The Fury experienced nearly the same dangers, and for days the situation of both vessels was most precarious. Later, the ice having cleared to some extent, they were enabled to make good headway, and on July 16th they discovered a great deal of high land to the northward and eastward. This, from the inspection of a rude chart which had been constructed by an intelligent Esquimaux, was decided to be that island between which and the mainland lay a strait leading into the Polar Sea, of which they had heard much from the natives. Several land journeys were made, and one attempt at taking the ships through, but though it was abundantly determined to be a passage, they were obliged again to go into winter quarters before they had succeeded. They were not extricated till nearly one year afterwards, and then not until a broad canal, 1,100 yards in length, had been cut through the ice to the sea. The scurvy had made its appearance among the crew, and Parry, after consultation with his officers, reluctantly turned the vessels’ bows in a homeward direction.

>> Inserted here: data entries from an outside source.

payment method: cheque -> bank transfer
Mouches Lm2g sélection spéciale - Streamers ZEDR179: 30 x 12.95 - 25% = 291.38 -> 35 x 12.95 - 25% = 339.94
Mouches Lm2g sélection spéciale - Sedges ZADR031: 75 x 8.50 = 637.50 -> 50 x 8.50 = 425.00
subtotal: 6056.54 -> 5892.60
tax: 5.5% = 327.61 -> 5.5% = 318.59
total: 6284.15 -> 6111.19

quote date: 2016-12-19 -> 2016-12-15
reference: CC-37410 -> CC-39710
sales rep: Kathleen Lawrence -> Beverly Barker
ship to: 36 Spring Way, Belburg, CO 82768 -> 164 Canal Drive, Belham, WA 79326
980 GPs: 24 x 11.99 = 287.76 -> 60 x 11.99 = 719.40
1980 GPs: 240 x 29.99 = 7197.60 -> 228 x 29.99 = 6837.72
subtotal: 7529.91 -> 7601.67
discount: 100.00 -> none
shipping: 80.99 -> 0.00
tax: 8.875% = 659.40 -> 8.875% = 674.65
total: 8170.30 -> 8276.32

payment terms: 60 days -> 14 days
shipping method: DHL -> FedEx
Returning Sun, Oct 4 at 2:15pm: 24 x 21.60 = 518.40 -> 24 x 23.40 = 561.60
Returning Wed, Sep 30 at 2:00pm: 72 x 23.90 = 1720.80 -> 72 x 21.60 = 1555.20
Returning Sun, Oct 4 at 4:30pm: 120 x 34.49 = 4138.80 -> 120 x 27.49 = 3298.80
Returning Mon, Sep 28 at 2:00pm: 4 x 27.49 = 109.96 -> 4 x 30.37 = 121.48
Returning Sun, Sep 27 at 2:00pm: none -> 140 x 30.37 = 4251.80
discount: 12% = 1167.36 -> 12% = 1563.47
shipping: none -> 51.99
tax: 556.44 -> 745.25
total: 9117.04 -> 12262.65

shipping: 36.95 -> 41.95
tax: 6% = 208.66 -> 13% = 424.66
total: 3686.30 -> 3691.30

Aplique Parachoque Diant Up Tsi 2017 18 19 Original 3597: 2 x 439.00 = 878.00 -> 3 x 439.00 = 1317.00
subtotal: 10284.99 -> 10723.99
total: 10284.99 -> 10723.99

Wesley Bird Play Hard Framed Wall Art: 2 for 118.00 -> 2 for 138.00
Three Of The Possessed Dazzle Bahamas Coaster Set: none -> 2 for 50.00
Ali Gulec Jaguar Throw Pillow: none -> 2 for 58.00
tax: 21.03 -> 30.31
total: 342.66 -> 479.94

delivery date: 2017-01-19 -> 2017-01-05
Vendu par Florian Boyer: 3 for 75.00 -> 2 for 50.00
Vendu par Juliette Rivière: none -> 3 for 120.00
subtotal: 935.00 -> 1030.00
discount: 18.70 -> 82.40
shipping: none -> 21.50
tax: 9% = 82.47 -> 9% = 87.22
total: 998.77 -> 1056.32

Parry made a third voyage in 1824-5, passing his fourth winter in the Arctic regions. The same vessels were employed; and at the end of winter the Fury was so terribly damaged by the ice that she had to be abandoned. But Parry, however disappointed with the results of this voyage, once more, as we shall see hereafter, braved the perils of the Arctic; but we must first record the circumstances connected with a northern expedition which in chronological order comes properly before it.